The Uhrich decision included an analysis of the case of Palmer v. Sawyer, 74 Neb. 108, 103 N.W. 1088 (1905), which stands for the proposition that once a property becomes a homestead, it retains that characterization until the property is sold or abandoned. Specifically, when addressing the Palmer case, this Court stated:
The Palmer case dealt with a homestead created by a widower who had three minor children living with him when he acquired and moved upon the subject premises. Subsequently, one of the minor children died and the others attained their majority and left home, leaving the father alone in possession and occupancy of the premises. Notwithstanding the fact that no dependents lived with him at the time the judgment attached, the Nebraska Supreme Court determined that he was the "head of the family" within the meaning of the homestead statutes. Id. at 1089. The Nebraska court concluded that "when a homestead is once acquired, the right to the continuous enjoyment of it can only be defeated by the voluntary act of the claimant." Id. at 1091. Therefore, Palmer stands for the proposition that as long as the homestead claimant continues to reside there, the homestead character of the property continues in the claimant even though he/she may subsequently have no children or other dependents residing with him/her.
The Chapter 7 Trustee's position is that the Palmer analysis (once a property becomes a homestead, it retains that characterization until it is sold or abandoned) should be limited to those situations where the homestead is the result of a marriage or a situation, such as Palmer and Uhrich, where a head of family has raised dependent children at the property. However, the statute, Neb. Rev. Stat. § 40-115, is not so limited. In fact, it expressly includes a situation where a head of family has a father or mother residing on the property with him/her and under his/her care or maintenance. Further, according to the Nebraska Supreme Court, its policy has always been "to give a liberal construction to the homestead law for the purpose of protecting and preserving the home for those who would be benefited by its provisions." Dougherty v. White, 112 Neb. 675, 200 N.W. 884, 885 (1924).
The Chapter 7 Trustee also argues that this case is similar to In re Deines, Case No. BK07-41799-TJM (Bankr. D. Neb. Dec. 19, 2007), where this Court declined to extend the homestead exemption for a non-marital head of family situation not in existence on the bankruptcy petition date. However, in that case it was specifically noted that the periodic living arrangement between debtor and her brother was nothing more than a temporary living arrangement that did not create a household. Here, it is clear that Debtor had established his permanent home at the Property and lived there with his mother, providing for her care and maintenance. It was not just a temporary or transient living arrangement. He became a head of family as defined in Neb. Rev. Stat. § 40-115.

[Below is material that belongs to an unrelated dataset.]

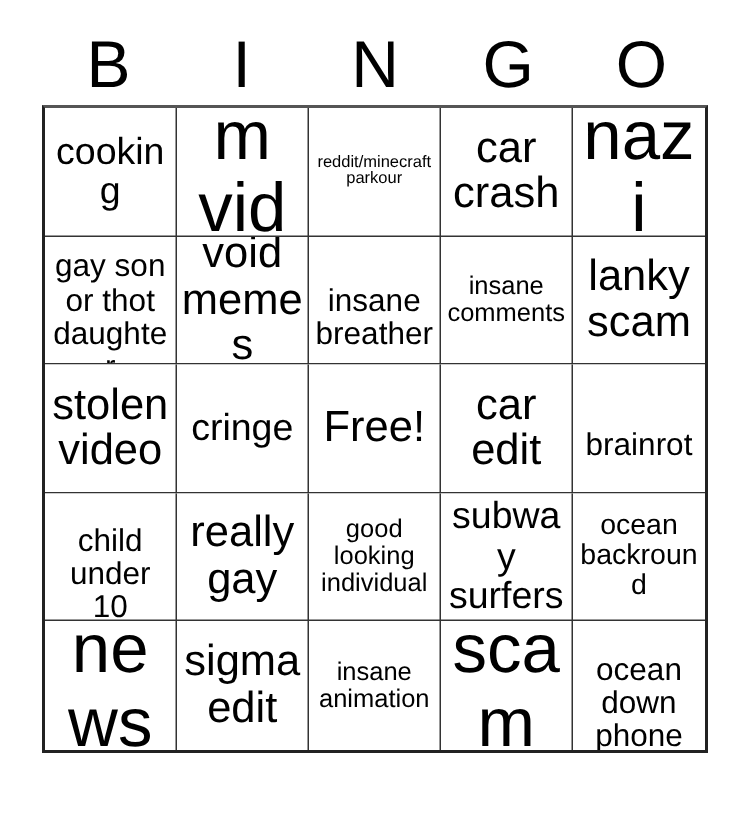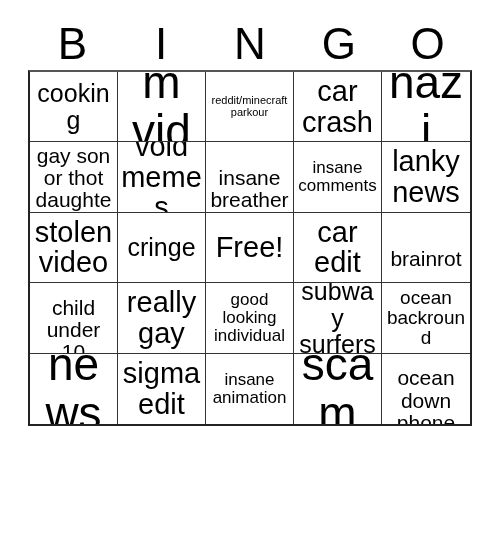"cooking" #bingo-grid { height: 356px -> 432px }
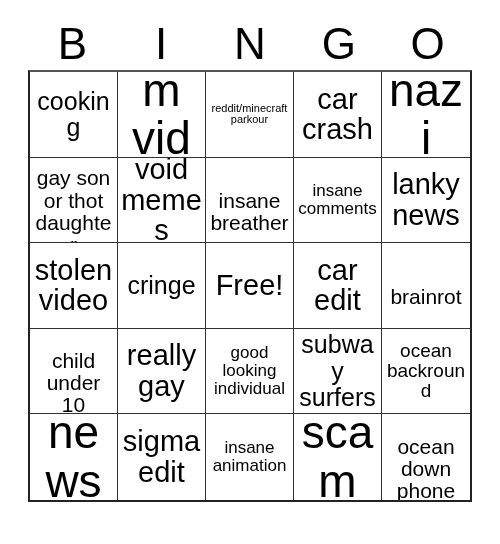"lanky news" span.cell-text { text: news -> scam }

I find that Debtor had established his right to a homestead exemption in the Property which continued as of the bankruptcy filing date even though Debtor's mother no longer lived at the Property as of the bankruptcy filing date. See Palmer v. Sawyer, 74 Neb. 108, 103 N.W. 1088 (1905).
IT IS, THEREFORE, ORDERED that the Chapter 7 Trustee's Objection to Exemptions (Fil. #10) is overruled.